The final, fully costed five-year People Plan report is expected at the end of the year following the development of the five-year Integrated Care System plans and after the Government Spending Review.
The Interim NHS People Plan sets out the new way of managing the 1.3 million people in the NHS. It is an optimistic plan about how the NHS can make meaningful progress on fixing the existing workforce crisis but one that has been criticised because of the lack of detail on issues of international nursing recruitment, continuing professional development investment and manager regulation. In its defence, many workforce commitments are interwoven and dependent on the Spending Review.
The People Plan is structured around five themes, with each theme having a set of immediate actions for NHS organisations in 2019/20 – a table of actions with timescales is set out at the end of the Plan document (pages 66-74 inclusive).
Key workforce plan headlines
- Making the NHS a better place to work: The Plan sets out a vision for developing an inclusive and compassionate culture, valuing, supporting and investing in the workforce. The commitment is to design a new offer to staff that could see changes to the NHS Constitution.

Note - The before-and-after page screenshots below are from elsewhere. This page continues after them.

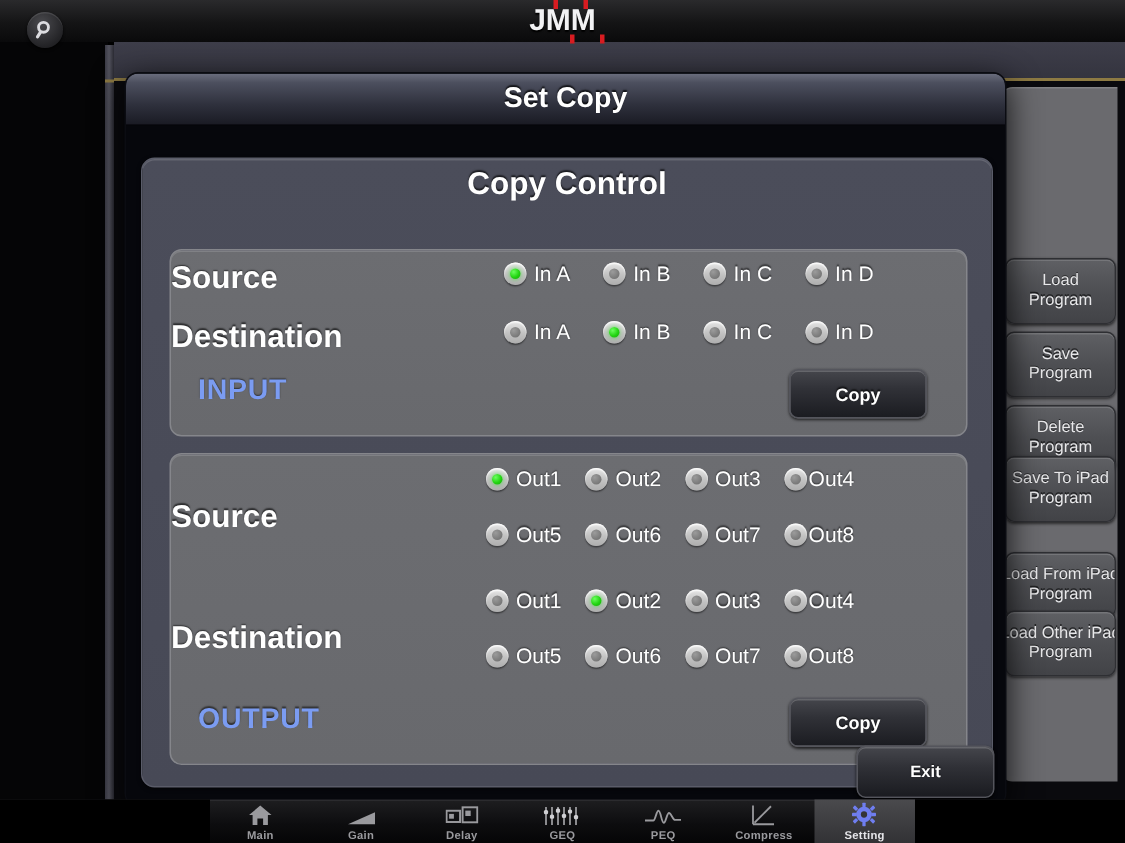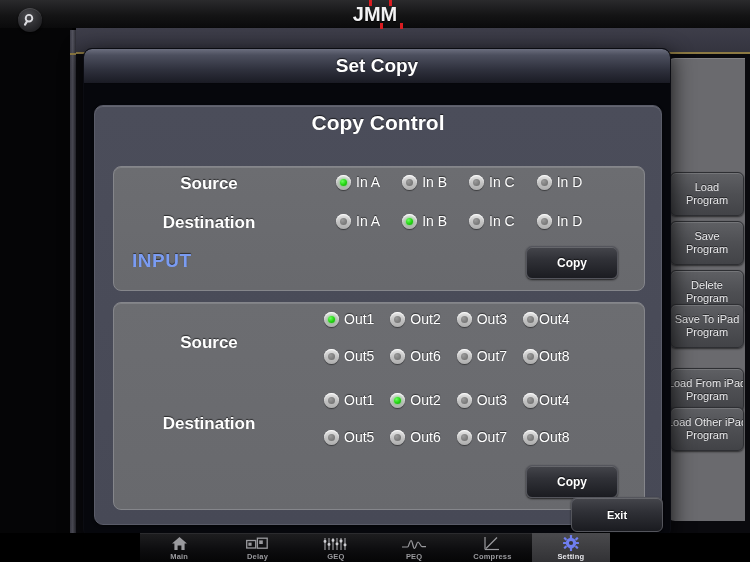--- a/index.html
+++ b/index.html
@@ -156,9 +156,9 @@
   .row{ display:flex; align-items:center; }
 
   .row-label{
-    color:#ffffff; font-size:17px; font-weight:bold;
+    color:#ffffff; font-size:21px; font-weight:bold;
     text-shadow:0 -1px 1px rgba(0,0,0,.6);
-    text-align:center;
+    text-align:left;
   }
 
   

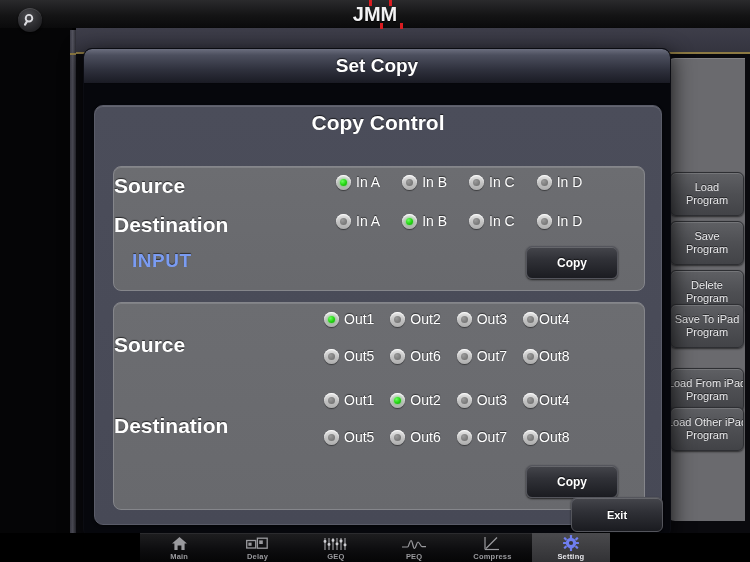--- a/index.html
+++ b/index.html
@@ -463,6 +463,7 @@
           </span>
         </div>
 
+        <div class="section-label" style="left:18px; top:166px;">OUTPUT</div>
 
         <div class="copy-btn" style="left:412px; top:162px;">
           <span>Copy</span>

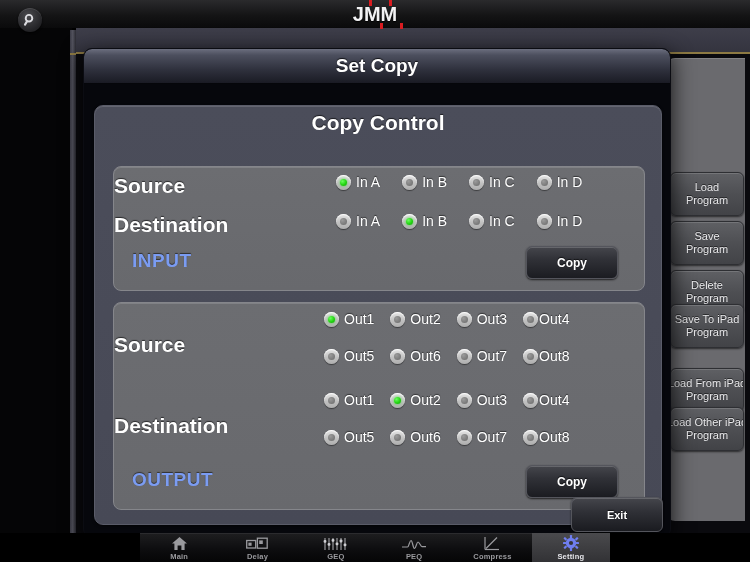--- a/index.html
+++ b/index.html
@@ -491,6 +491,14 @@
       <span class="tl">Main</span>
     </div>
 
+    <div class="tab">
+      <span class="ti">
+        <svg width="20" height="13" viewBox="0 0 20 13">
+          <path d="M1 11.5 L19 3.5 L19 11.5 Z" fill="#9a9a9e"></path>
+        </svg>
+      </span>
+      <span class="tl">Gain</span>
+    </div>
 
     <div class="tab">
       <span class="ti">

- Improving the leadership culture and the working environment: This forms part of the review of the regulatory and oversight frameworks with a new “balanced scorecard” to become a central part of the NHS Oversight Framework and work with the Care Quality Commission so that this balanced scorecard can inform the future development of the CQC’s Well-led assessment. The Kark review and its recommendations will also inform this theme of work, in particular developing an explicit set of competencies, values and behaviours required in different senior leadership roles. We can also expect an independent review of Human Resources and Organisational Development practice in the NHS.
- Addressing the urgent workforce shortages in nursing: There is an immediate commitment to address this challenge through better retention and recruitment programmes, with the aim of growing the nursing workforce by over 40,000 by 2024 and reducing vacancy levels to 5 per cent by 2028.
- Developing a workforce to deliver 21st century care: The Plan accepts that we need to grow the overall healthcare workforce and points to the need for a more varied and richer skill mix, specifically having multidisciplinary healthcare teams, more flexible working and careers, widening routes into NHS careers, particularly for scarce roles. Other initiatives include implementing post-foundation Internal Medicine Training to expand the number of doctors with generalist skills together with making greater use of technology as outlined in the Topol Review.
- A new operating model for workforce: This is about devolving more responsibility to ICSs for some workforce and people functions that have traditionally been carried out at regional or national level. A key action is the co-production of an ICS maturity framework that benchmarks workforce activities in ICSs and informs decisions on the pace and scale at which ICSs take on workforce and people activities.
More flexible pensions for NHS doctors
An overhaul of the NHS pension scheme has been announced by the Government, which would enable clinicians to “freely take on additional shifts to reduce waiting lists, fill rota gaps or take on further supervisory responsibilities”. It will consult on proposals to offer senior clinicians a new pensions option. This would allow them to “build their NHS pension more gradually over their career by making steadier contributions towards their pension, without facing regular, significant tax charges”, the statement from the Cabinet Office and Department of Health and Social Care added.
Retaining the NHS’s skilled clinical workforce is an important part of delivering the NHS Long Term Plan and a key feature of the People Plan.
The Plan has been widely welcomed by representative bodies, think tanks and other health organisations – describing it as hitting the “right note in calling for a better, kinder culture in the NHS”. Allowing local areas to plan their own workforces is also widely seen as a good idea.
But the Achilles heel remains the workforce shortages and the “only way to stem the damage in the next few years is immigration of trained staff”, comments Nigel Edwards of the Nuffield Trust. He adds: “Yet the tough new rules suggested for the period after Brexit risk making it impossible to fill at least 40% of nursing roles from abroad, putting the entire plan into jeopardy.”